The documentation could probably use some improvements, and a few more
options could be added to ENCA.
This very simply prefers libguess over ENCA, and ENCA over uchardet, but
will fall back on a less-preferred guess if something decodes wrong, and will
drop illegal sequences in iconv if all else fails.

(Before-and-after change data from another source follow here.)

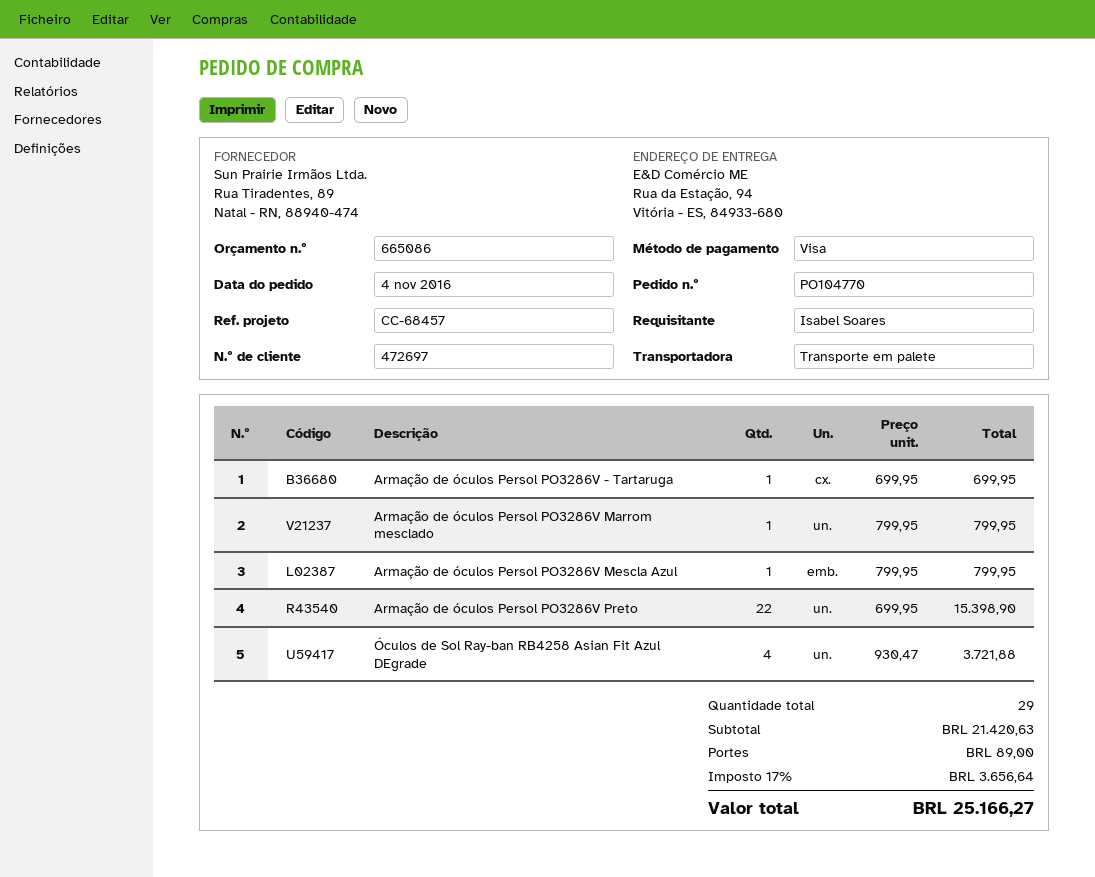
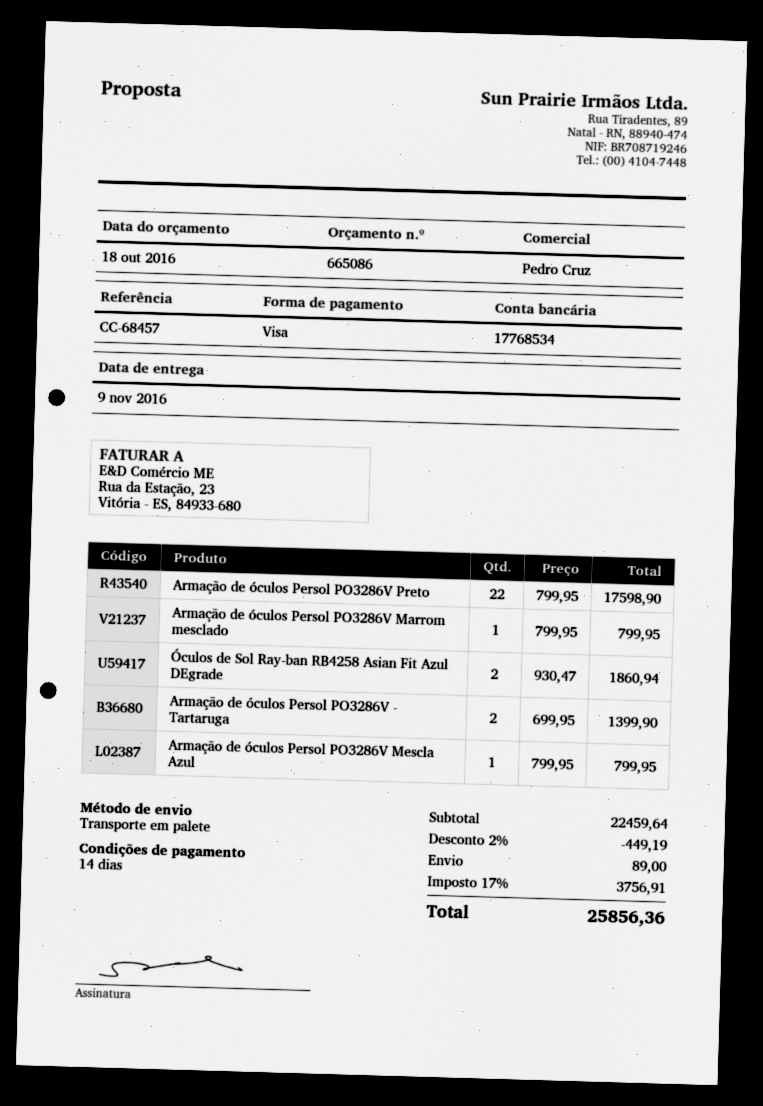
Armação de óculos Persol PO3286V - Tartaruga: 1 x 699.95 = 699.95 -> 2 x 699.95 = 1399.90
Armação de óculos Persol PO3286V Preto: 22 x 699.95 = 15398.90 -> 22 x 799.95 = 17598.90
Óculos de Sol Ray-ban RB4258 Asian Fit Azul DEgrade: 4 x 930.47 = 3721.88 -> 2 x 930.47 = 1860.94
subtotal: 21420.63 -> 22459.64
discount: none -> 2% = 449.19
tax: 17% = 3656.64 -> 17% = 3756.91
total: 25166.27 -> 25856.36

It'd be possible to have ffmpeg.c present a UI if multiple guesses are
returned, and other library consumers could do the same.
---
configure | 15 +++
libavcodec/options_table.h | 2 +-
libavformat/aqtitledec.c | 2 +
libavformat/assdec.c | 2 +
libavformat/avformat.h | 50 +++++++++
libavformat/jacosubdec.c | 2 +
libavformat/microdvddec.c | 2 +
libavformat/mpl2dec.c | 2 +
libavformat/mpsubdec.c | 2 +
libavformat/options_table.h | 7 ++
libavformat/pjsdec.c | 2 +
libavformat/realtextdec.c | 2 +
libavformat/samidec.c | 2 +
libavformat/srtdec.c | 2 +
libavformat/stldec.c | 2 +
libavformat/subtitles.c | 262 +++++++++++++++++++++++++++++++++++++++++++-
libavformat/subtitles.h | 1 +
libavformat/subviewer1dec.c | 2 +
libavformat/subviewerdec.c | 2 +
libavformat/utils.c | 2 +
libavformat/vplayerdec.c | 2 +
libavformat/webvttdec.c | 2 +
22 files changed, 365 insertions(+), 4 deletions(-)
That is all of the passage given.